I progressi nel campo della ricerca scientifica non si fermano mai e attraverso il lavoro dei ricercatori sono tanti i passi avanti fatti nel corso degli anni che permettono di conoscere in maniera più approfondita i meccanismi che si trovano dietro a determinate patologie. Queste scoperte consentono non solo di sviluppare nuove cure per i pazienti ma anche di trattare queste patologie con trattamenti in grado di arginare questi problemi.

In determinati casi, con il progresso in campo medico, è necessario che anche la legislazione si adegui andando incontro alle esigenze dei cittadini. Ed è proprio quanto accade in questi giorni, con un decreto del Presidente della Repubblica che, a partire dal 6 ottobre, metterà fine al divieto di guidare per tutte le persone affette da malattie del sangue.

Per ottenere la patente di guida, come già previsto dal Codice della Strada, è ovviamente necessario essere in possesso degli requisiti fisici e psicologici che consentano di mettersi alla guida di un veicolo senza mettere a rischio la propria vita e quella degli altri.

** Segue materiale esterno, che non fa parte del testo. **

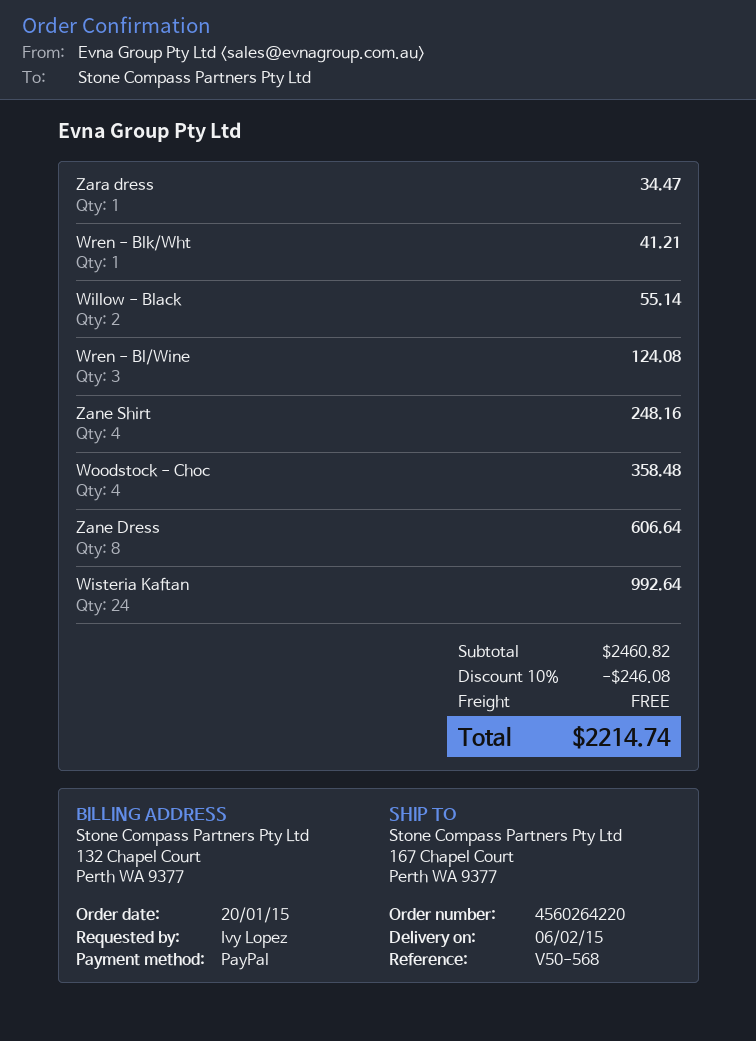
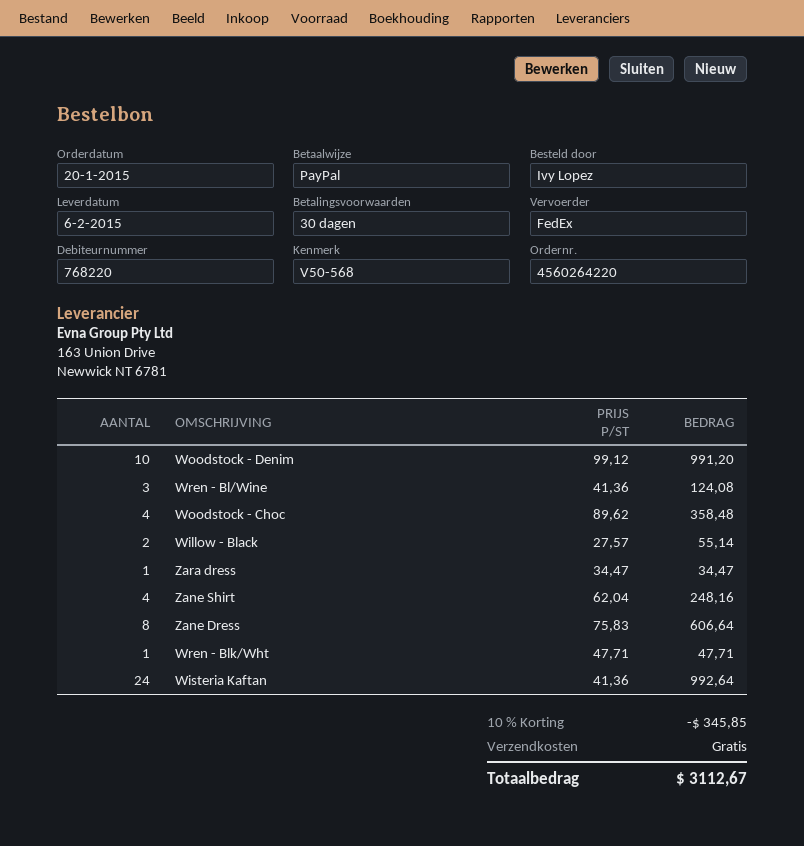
Wren - Blk/Wht: 1 for 41.21 -> 1 for 47.71
Woodstock - Denim: none -> 10 for 991.20
discount: 10% = 246.08 -> 10% = 345.85
total: 2214.74 -> 3112.67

Di conseguenza, esistono una serie di patologie che impediscono ai soggetti che ne sono affetti di ottenere l’idoneità necessaria a sostenere l’esame o di ottenere il rinnovo della patente.

Fino ad oggi nella lista nera erano presenti anche le malattie del sangue, ma a breve non sarà più così. La novità arriva grazie al decreto n. 139 del 10 luglio 2017 firmato dal Presidente della Repubblica, che a partire dal 6 ottobre metterà fine al divieto di guida per le persone affette da malattie del sangue. Come spiegato nel decreto, il provvedimento è stato adottato “in considerazione del progresso scientifico intervenuto sui nuovi strumenti di diagnosi e sulle nuove terapie per la cura delle malattie del sangue”.

La modifica effettuata dal decreto riguarda l’appendice II del Regolamento di esecuzione e attuazione del Codice della Strada, che riporta la lista di patologie che impediscono di ottenere l’idoneità alla guida. Se le malattie del sangue sono state rimosse, nella lista sono ancora presenti altre patologie come quelle cardiovascolari, diabete mellito ma anche quelle del sistema nervoso, tra cui sclerosi multipla, atrofia muscolare progressiva. Presenti anche problemi psichici e insufficienza renale, se non trattata con dialisi o trapianto.